The family is just like any other family and yet it is not what it seems. As you turn the pages, you are stunned by the language, the tenderness and harshness of prose at the same time, the starkness and as a reader; I was only happy that it was a big read and not cut down. Every character has his or her part etched beautifully. No one is out of place. From Amina dealing with her issues and identity looming large to her brother Akhil who is struggling with his own demons. There is also a lot of humour infused in the book – dry as it may be but it definitely helps the reader get through the complex parts.

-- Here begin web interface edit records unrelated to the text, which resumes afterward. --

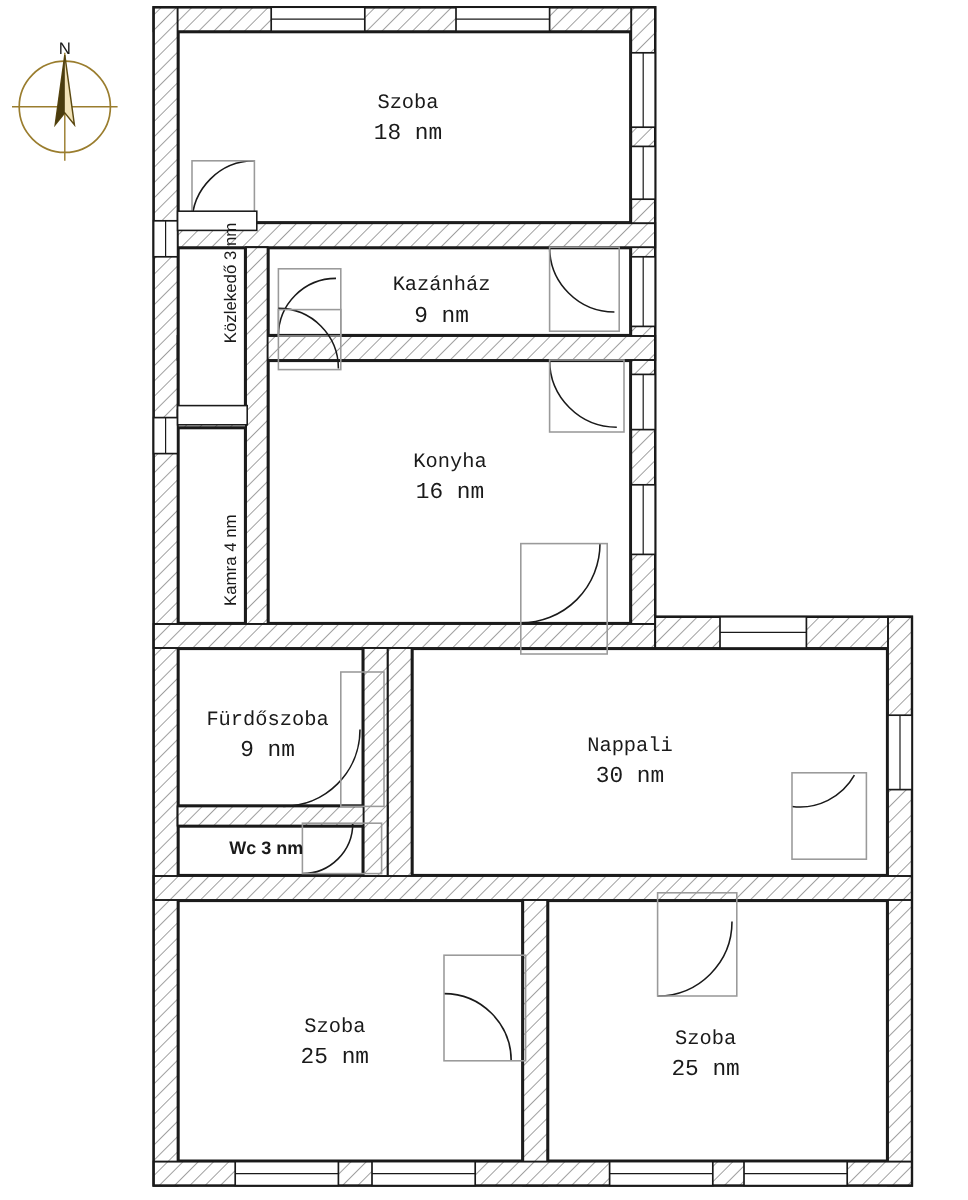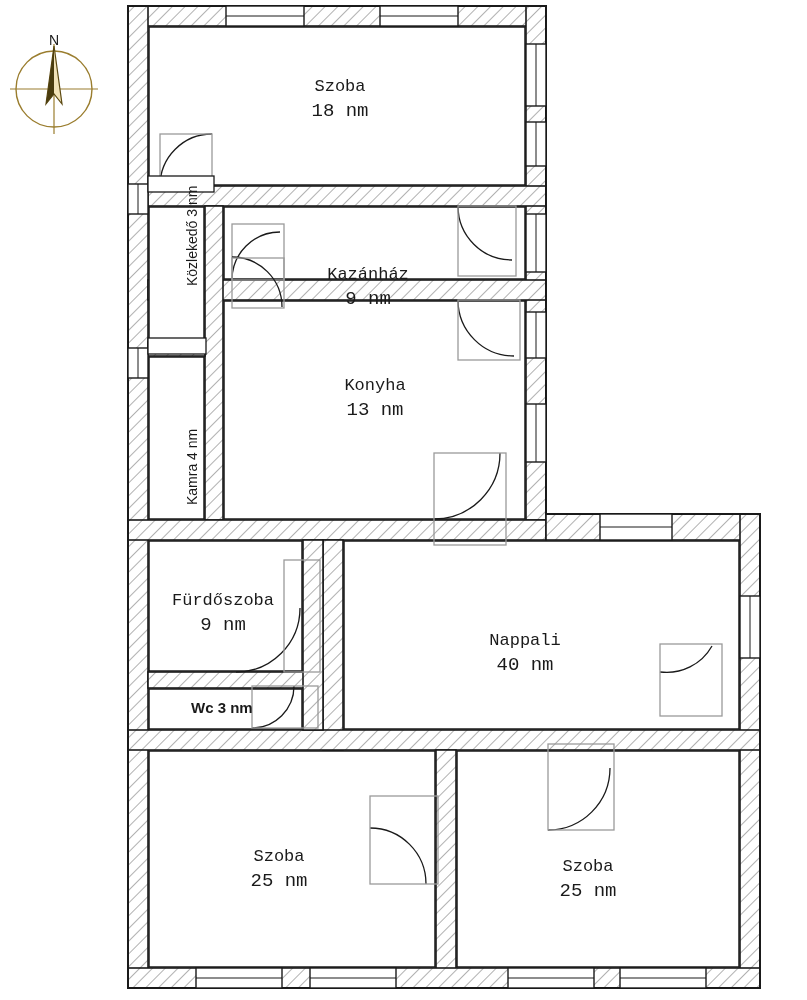--- a/index.html
+++ b/index.html
@@ -227,7 +227,7 @@
   <div class="room-area">18 nm</div>
 </div>
 
-<div class="room-label" style="left:368px; top:228px; transform:translateX(-50%);margin-top:36px;">
+<div class="room-label" style="left:368px; top:228px; transform:translateX(-50%);">
   <div class="room-name">Kazánház</div>
   <div class="room-area">9 nm</div>
 </div>

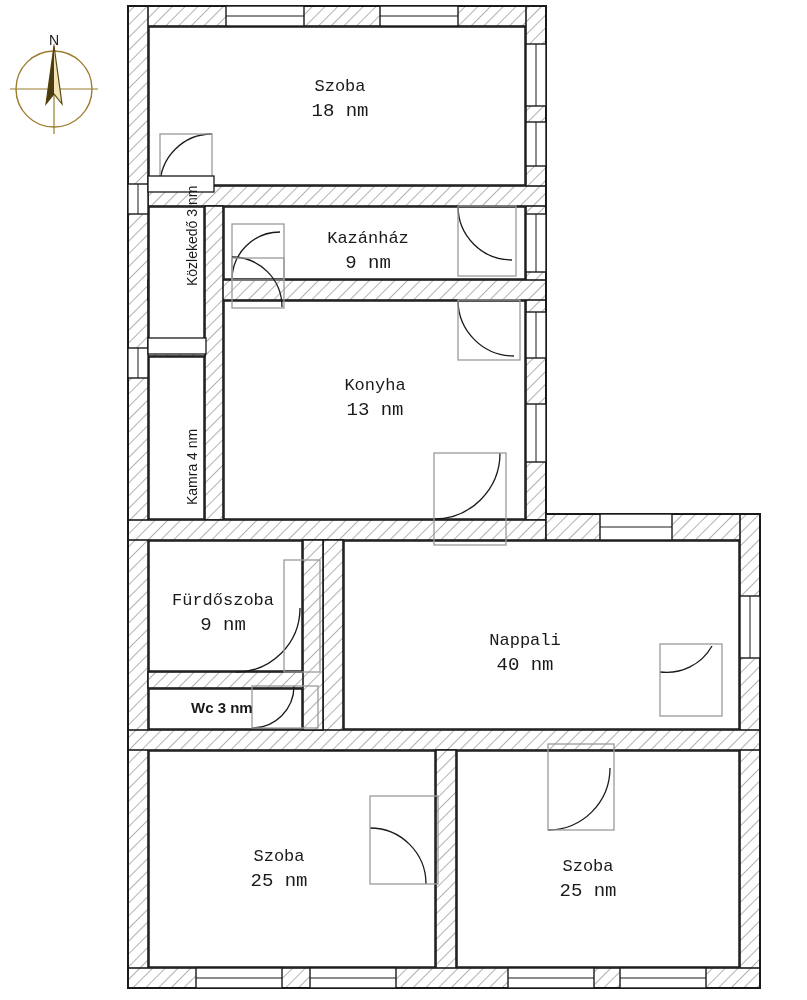--- a/index.html
+++ b/index.html
@@ -234,7 +234,7 @@
 
 <div class="room-label" style="left:375px; top:375px; transform:translateX(-50%);text-align:center;">
   <div class="room-name">Konyha</div>
-  <div class="room-area">13 nm</div>
+  <div class="room-area">16 nm</div>
 </div>
 
 <div class="room-label" style="left:223px; top:590px; transform:translateX(-50%);">

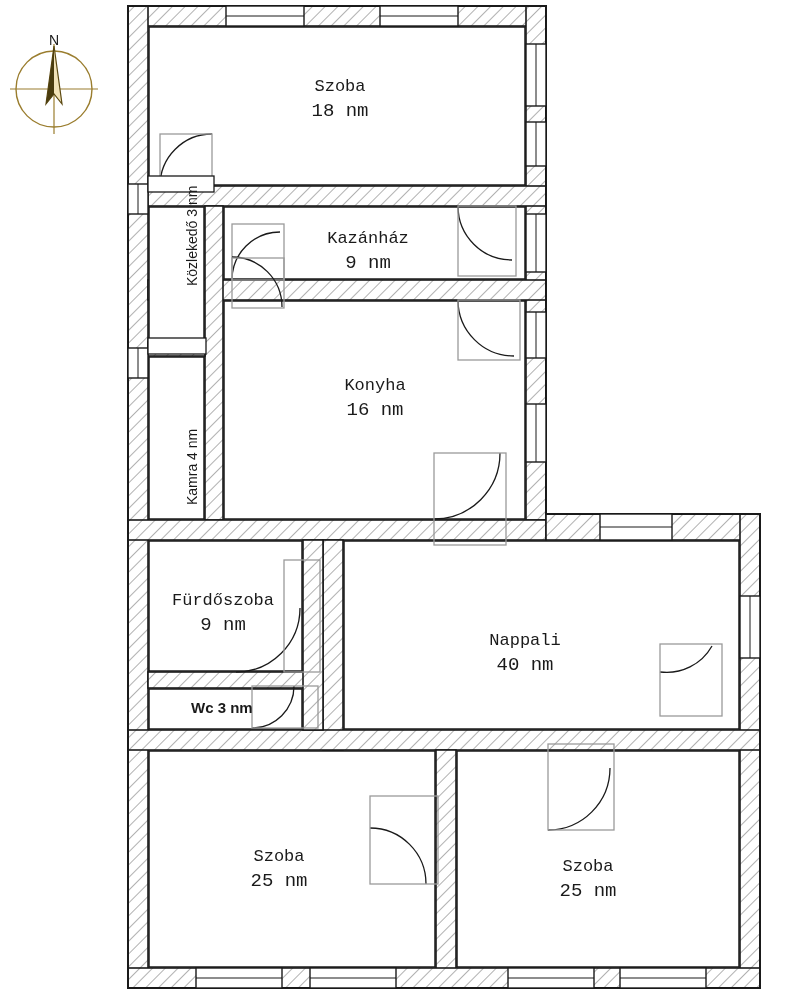--- a/index.html
+++ b/index.html
@@ -242,7 +242,7 @@
   <div class="room-area">9 nm</div>
 </div>
 
-<div class="room-label" style="left:525px; top:630px; transform:translateX(-50%);">
+<div class="room-label" style="left:525px; top:612px; transform:translateX(-50%);">
   <div class="room-name">Nappali</div>
   <div class="room-area">40 nm</div>
 </div>

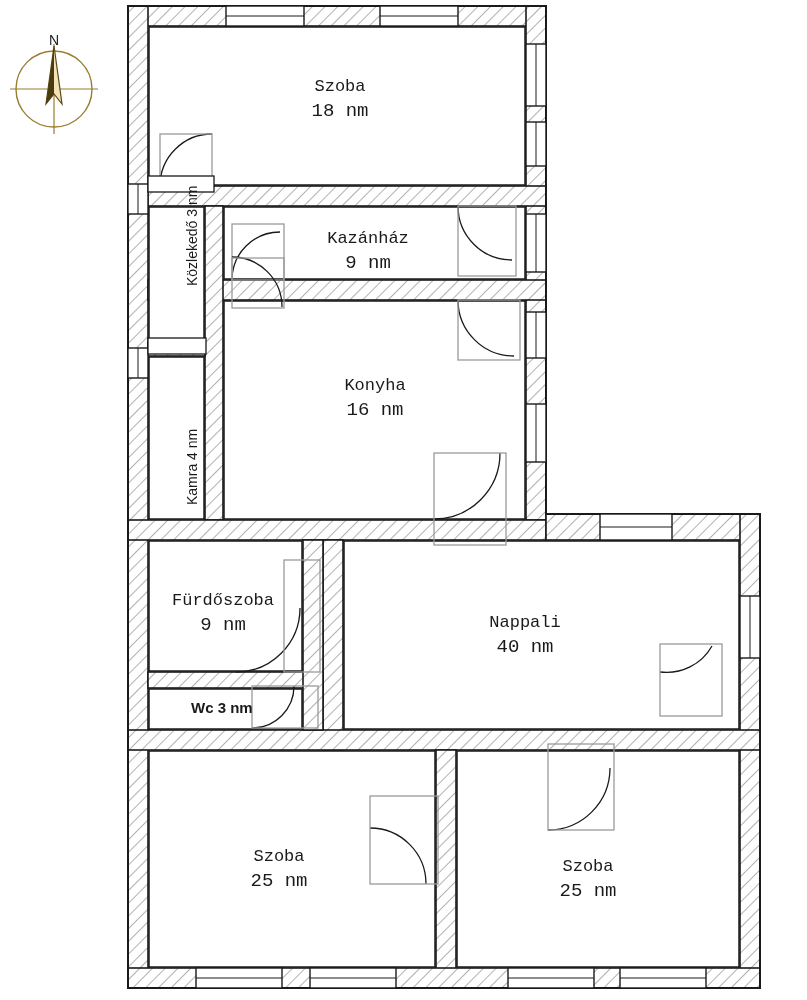--- a/index.html
+++ b/index.html
@@ -244,7 +244,7 @@
 
 <div class="room-label" style="left:525px; top:612px; transform:translateX(-50%);">
   <div class="room-name">Nappali</div>
-  <div class="room-area">40 nm</div>
+  <div class="room-area">30 nm</div>
 </div>
 
 <div class="room-label" style="left:279px; top:846px; transform:translateX(-50%);">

Jacob in a very tragic-comic manner talks of an Indian family in America and their past linked to their future. The journey from India to America in search of a better life and the consequences of it, are described in great detailed and told with great empathy. The book is honest and that is most needed out of any book. There are no frills or pretensions around it. There is a lot of food in it as well. There is a lot of drama. There is a lot of love and there are sentences and dialogues which are stunning and will leave you begging for more.